Na Sé, por exemplo, a média de 16,28 livros por habitante coloca o distrito no topo dos que mais têm acervo de livros para adultos, contra 0,001 no Capão Redondo (zona sul), fora os 36 distritos com indicador zero. A desigualdade nesse item atingiu quase 12 mil vezes de diferença do maior para o menor; entre o acervo infanto-juvenil, ela ficou em 586 vezes na comparação entre 9,88 livros por habitante do distrito da Consolação (área central) para os 0,017 do Capão, fora os 37 distritos com indicador zero.

Por outro lado, o Mapa identificou uma diminuição da desigualdade em relação à demanda atendida em creches da cidade. Esse tópico, por sinal, foi um dos únicos a trazer bairros da periferia paulistana no topo de demanda mais atendida – no caso, Guaianases, na zona leste, com 80,67% de matrículas efetuadas em relação ao total de inscritos. O percentual mais baixo, de 23,53%, ficou na Sé.

A percentagem de domicílios em favelas foi outro indicador forte de desigualdade apontado pelo estudo: 49,59% na Vila Andrade (zona sul) e 0,081% em Pinheiros (zona oeste), fora os 11 distritos (parte deles, na região dos Jardins) sem nenhuma favela. Com isso, o fator de desigualdade foi de mais de 610 vezes do distrito com menos para o com mais domicílios em favelas.

"Alertamos prefeitura e Estado sobre desigualdade", diz ONG

Para o coordenador executivo da Rede Nossa São Paulo, Mauricio Broinizi, os indicadores do mapa, de forma geral, “têm variado muito pouco” desde 2009 no sentido de diminuição da desigualdade na capital. “É como se a cidade não tivesse tido ainda a decisão política de levar os investimentos públicos para as áreas que realmente necessitam. Temos alertado prefeitura e governo sobre isso; o Plano Diretor (aprovado na Câmara ano passado) identifica onde esses investimentos são mais necessários, mas para os próximos 15 anos. E as políticas que deveriam estar em curso?”, indagou.

Segundo Broizini, os pesquisadores se surpreenderam com a disparidade verificada nos distritos não apenas em relação à infraestrutura da área de cultura, como a demanda atendida em creches – maior na periferia que na região central.

O secretário de Direitos Humanos da Prefeitura de SP, o ex-senador Eduardo Suplicy, foi o representante do prefeito Fernando Haddad (PT) no evento
O secretário de Direitos Humanos da Prefeitura de SP, o ex-senador Eduardo Suplicy, foi o representante do prefeito Fernando Haddad (PT) no evento
Foto: Janaina Garcia / Terra

“A diferença de emprego entre homens e mulheres pode ajudar a explicar a questão das creches: têm aumentado a escolaridade e a participação delas no mercado de trabalho, e essa ascensão, combinada com um avanço histórico dos índices de emprego entre 2011 e 2014, indica a enorme solicitação de vagas para crianças de zero a três anos.

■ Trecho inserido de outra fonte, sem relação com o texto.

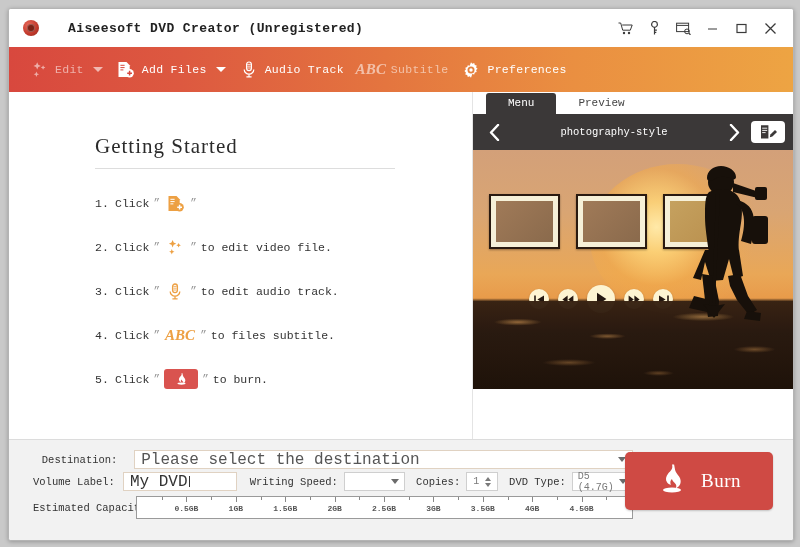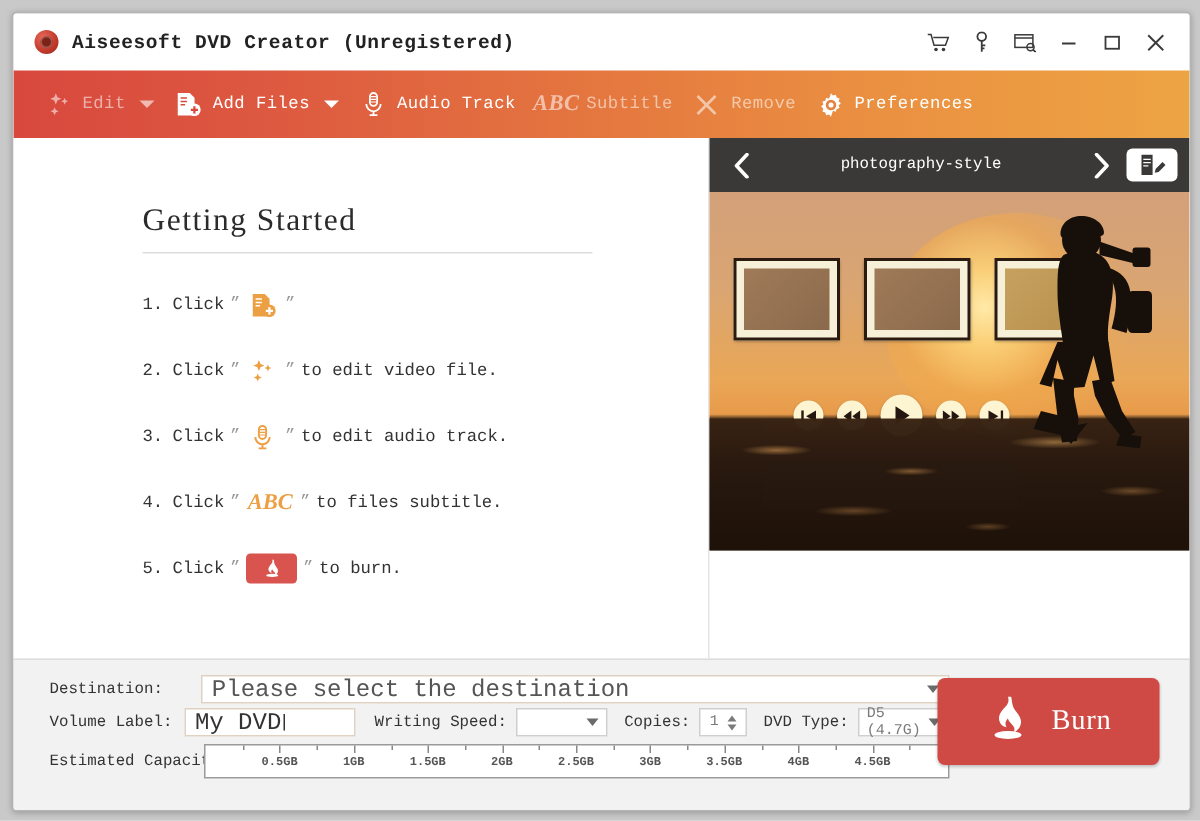--- a/index.html
+++ b/index.html
@@ -10,7 +10,7 @@
        display:flex;flex-direction:column;overflow:hidden;}
 
   
-  .titlebar{height:38px;background:#fff;display:flex;align-items:center;padding:0 10px 0 14px;flex:0 0 auto;}
+  .titlebar{height:38px;background:#fff;display:flex;align-items:center;padding:0 10px 0 14px;flex:0 0 auto;gap:20px;}
   .logo{width:16px;height:16px;border-radius:50%;
         background:radial-gradient(circle at 35% 32%,#e8685a 0%,#c0392b 60%,#8e2a1e 100%);
         margin-right:9px;flex:0 0 auto;position:relative;}

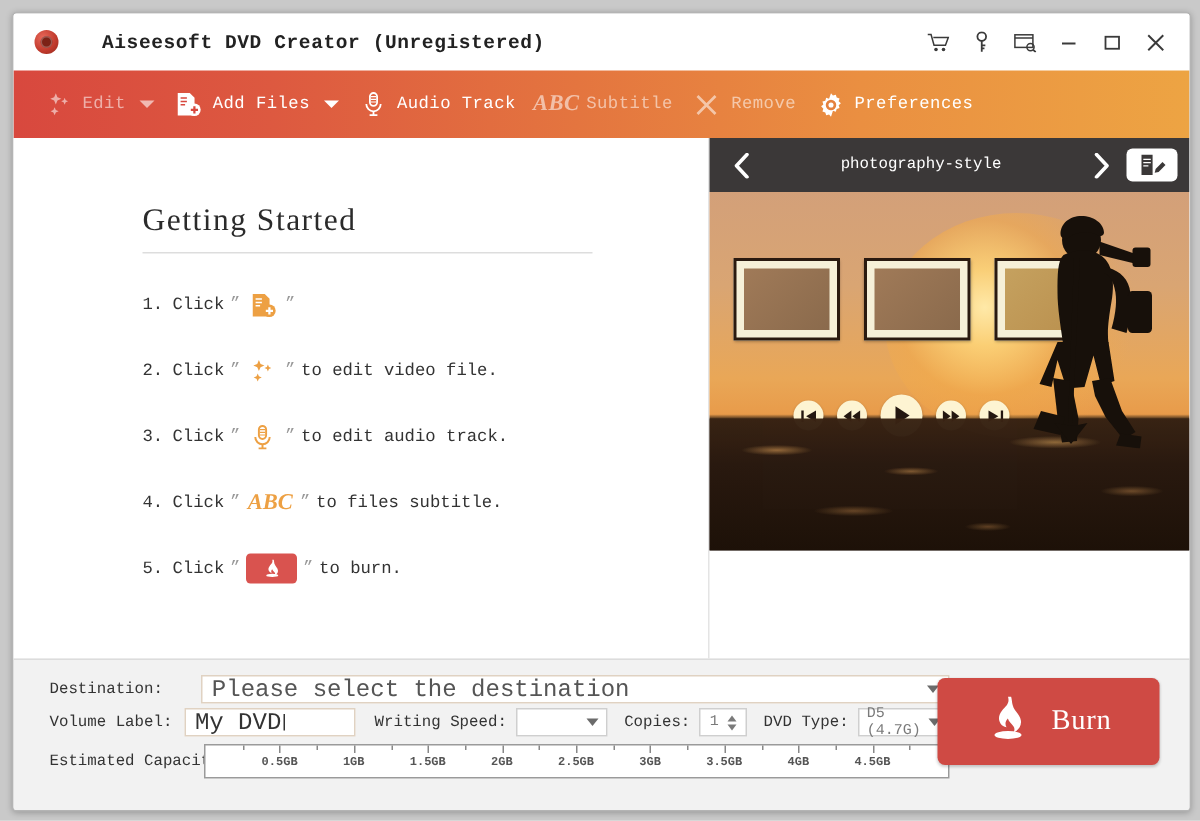--- a/index.html
+++ b/index.html
@@ -218,14 +218,6 @@
       <span class="ilabel">Subtitle</span>
     </div>
 
-    <div class="tbitem dim">
-      <span class="icn">
-        <svg width="16" height="16" viewBox="0 0 16 16">
-            <path d="M2 2l12 12M14 2L2 14" stroke="#fff" stroke-width="1.8"></path>
-          </svg>
-      </span>
-      <span class="ilabel">Remove</span>
-    </div>
 
     <div class="tbitem">
       <span class="icn">

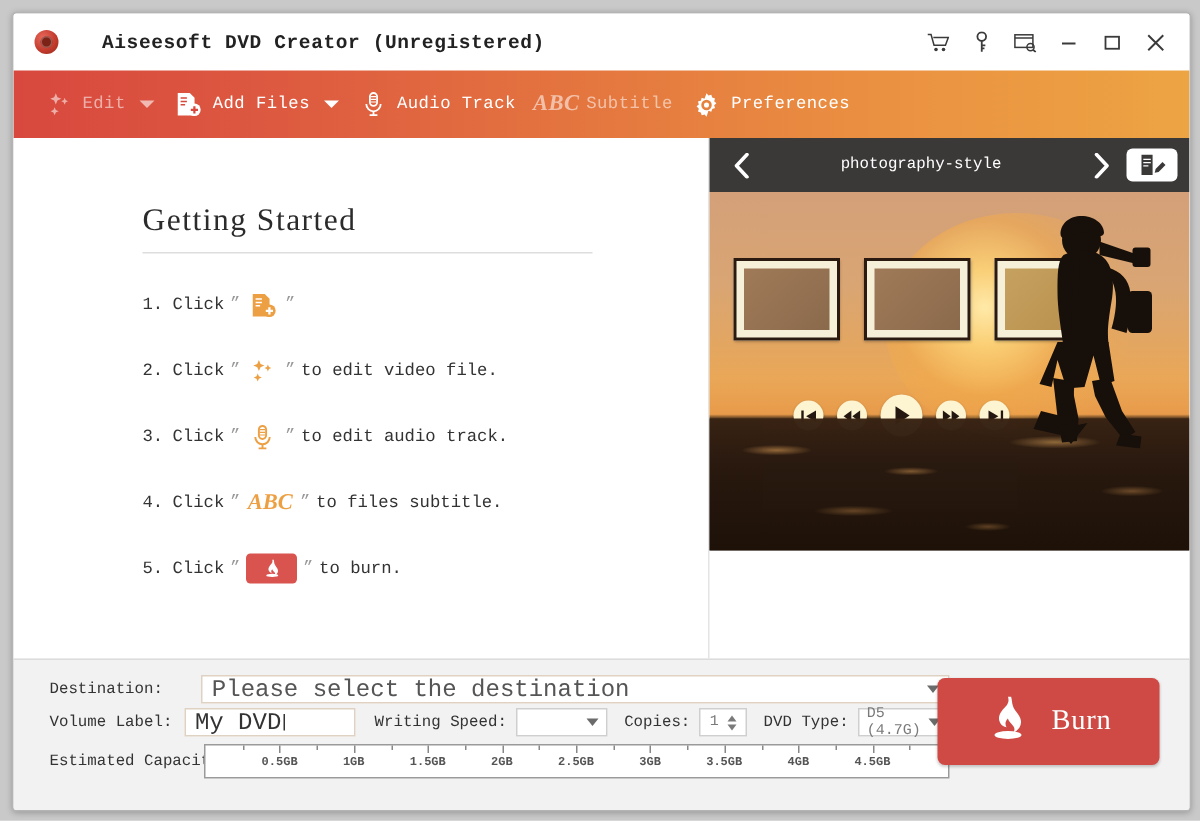--- a/index.html
+++ b/index.html
@@ -312,6 +312,10 @@
 
     <div class="right">
 
+      <div class="tabs">
+        <div class="tab active">Menu</div>
+        <div class="tab">Preview</div>
+      </div>
 
       <div class="menubar">
         <div class="arrowbtn">

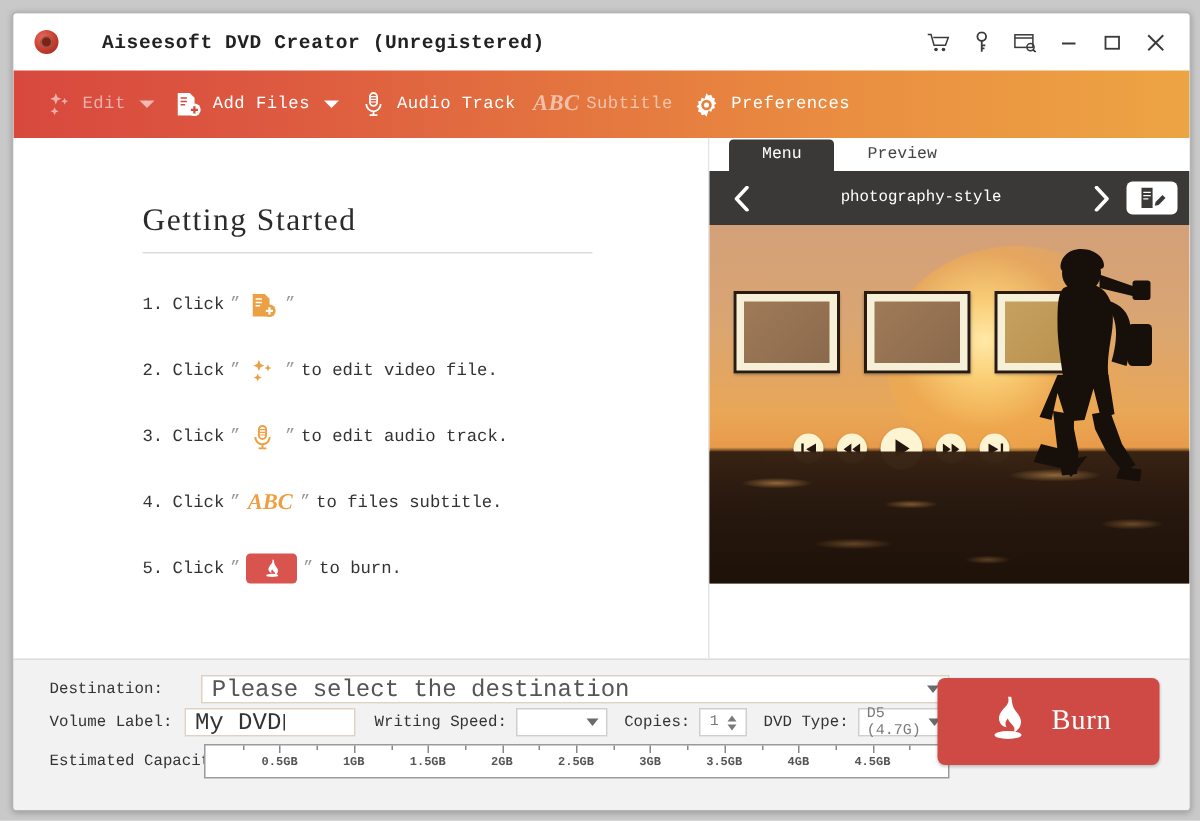--- a/index.html
+++ b/index.html
@@ -101,7 +101,7 @@
   #row-dest{left:24px;top:10px;width:600px;}
   #row-vol{left:24px;top:32px;width:600px;}
   #row-cap{left:24px;top:56px;width:600px;}
-  .lbl.w{width:95px;text-align:left;margin-right:8px;}
+  .lbl.w{width:95px;text-align:center;margin-right:8px;}
   .field{height:17px;background:#fff;border:1px solid #e0d2c2;display:flex;align-items:center;
          padding:0 6px;font-family:"Liberation Mono",monospace;font-size:16px;color:#333;}
   .field.ph{color:#555;}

Mesmo assim, cerca de 50% da demanda, em média, é atendida, e esse é um problema gravíssimo”, destacou.

Presidente da Rede Nossa São Paulo, Odeb Grajev questionou, sobre o acervo de livros na capital: “Será tão difícil as bibliotecas abrirem sábado à tarde e domingo em São Paulo? Há sete anos que pedimos isso para a prefeitura”, disse.

Pelo poder público, esteve presente o ex-senador e secretário municipal de Direitos Humanos, Eduardo Suplicy, que prometeu levar os dados ao prefeito Fernando Haddad (PT) e ao secretariado, além da presidente Dilma Rousseff (PT) – com quem espera ter uma audiência até 21 de junho, aniversário dele. “É necessário que todos nós, secretários, prefeito, vereadores tenhamos consciência de onde falta mais desse tipo de infraestrutura”, resumiu Suplicy.